**Problem to work on:** Every line of the data below that holds the string "shipping" needs to be reported.

**Data for the task:**

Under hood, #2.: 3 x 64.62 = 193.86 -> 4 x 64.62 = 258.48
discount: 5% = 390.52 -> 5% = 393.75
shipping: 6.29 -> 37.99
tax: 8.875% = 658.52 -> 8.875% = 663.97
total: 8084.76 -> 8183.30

==

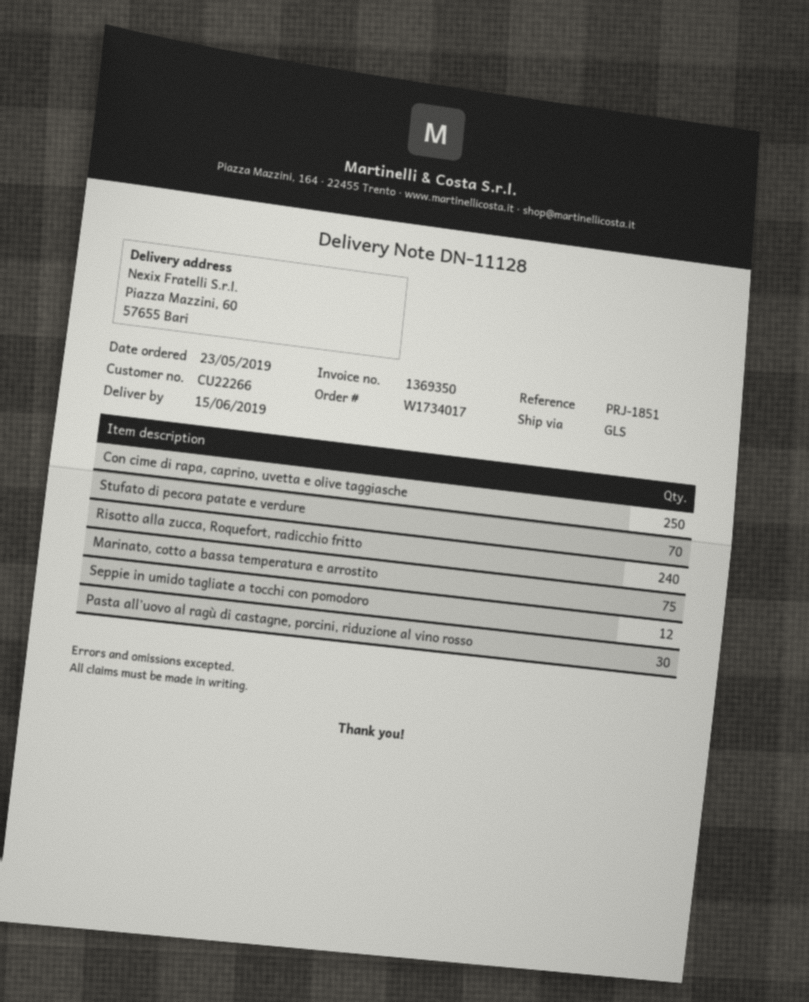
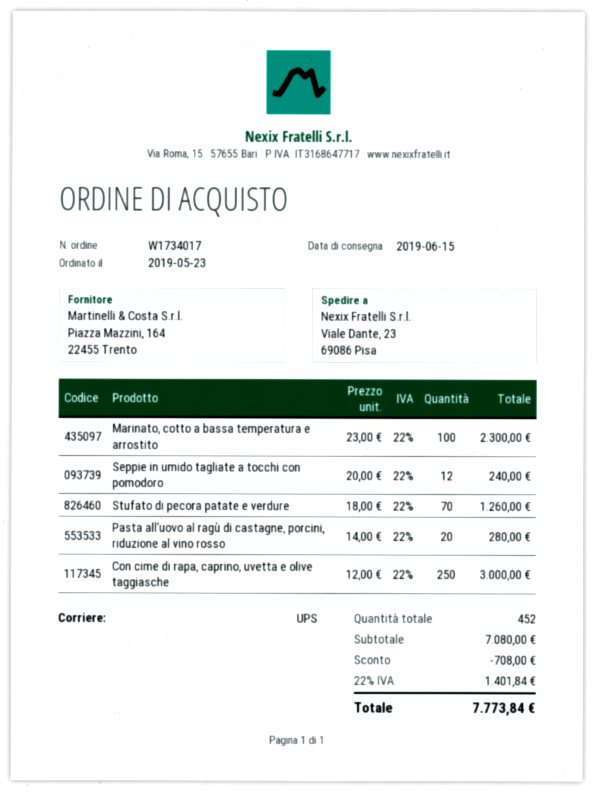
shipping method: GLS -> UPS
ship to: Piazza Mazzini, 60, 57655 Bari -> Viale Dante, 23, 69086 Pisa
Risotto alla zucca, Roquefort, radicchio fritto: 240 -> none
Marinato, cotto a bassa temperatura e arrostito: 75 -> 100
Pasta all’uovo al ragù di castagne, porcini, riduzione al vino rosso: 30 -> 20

---

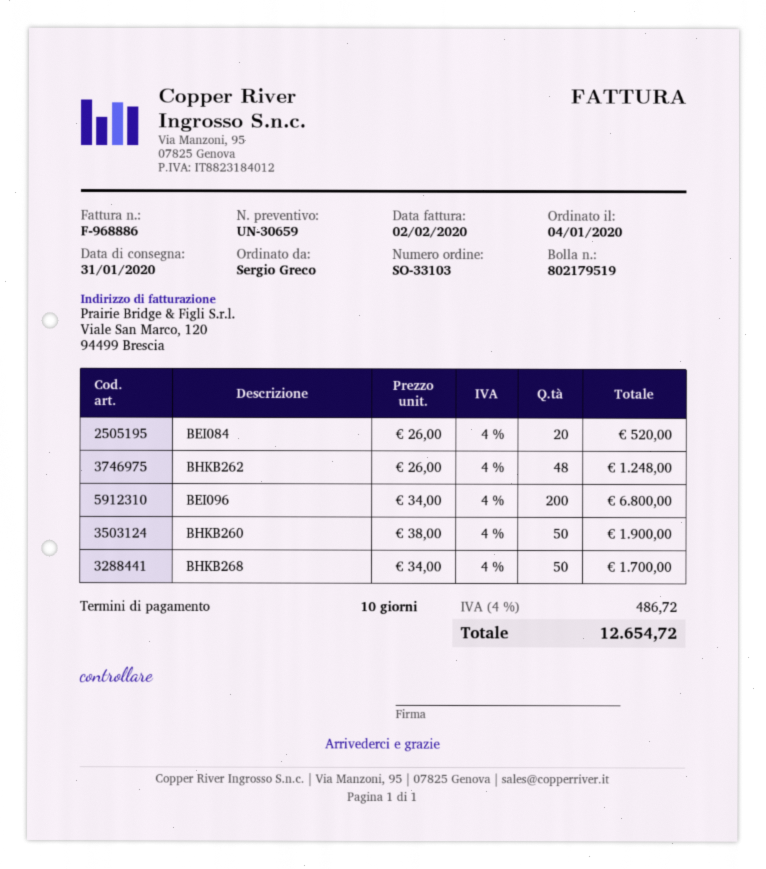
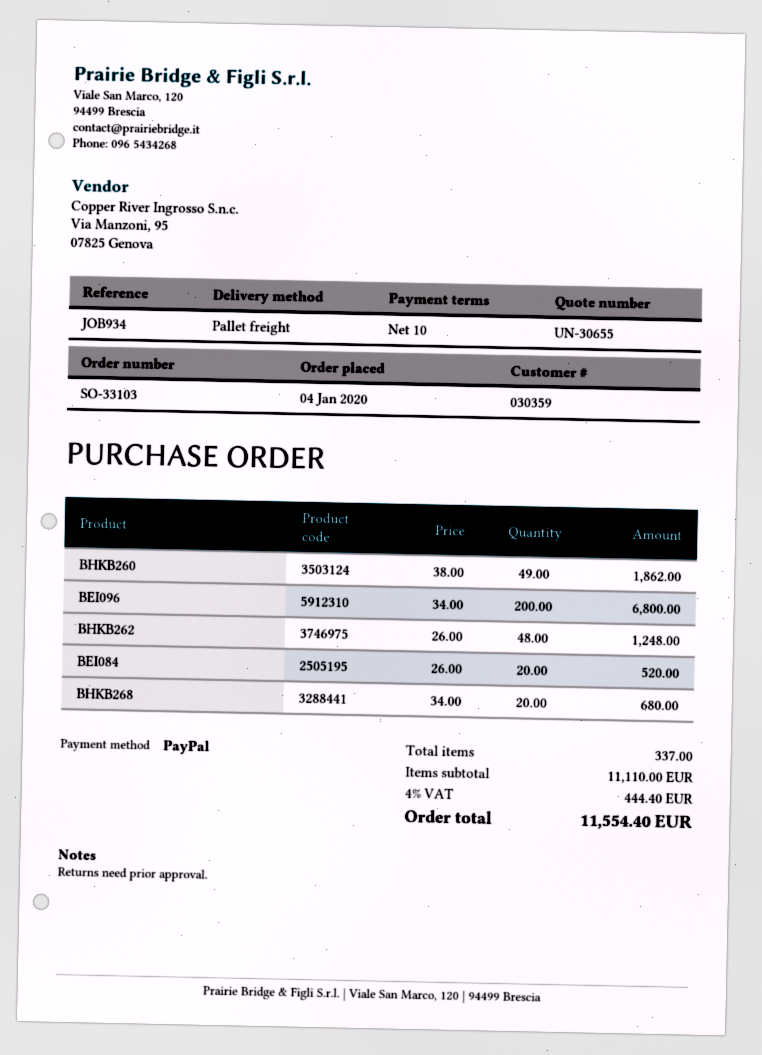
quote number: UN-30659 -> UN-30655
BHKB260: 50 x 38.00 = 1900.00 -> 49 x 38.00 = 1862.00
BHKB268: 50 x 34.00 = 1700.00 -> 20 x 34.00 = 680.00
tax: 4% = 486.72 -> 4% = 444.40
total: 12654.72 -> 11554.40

**Output for this exercise:**
shipping: 6.29 -> 37.99
shipping method: GLS -> UPS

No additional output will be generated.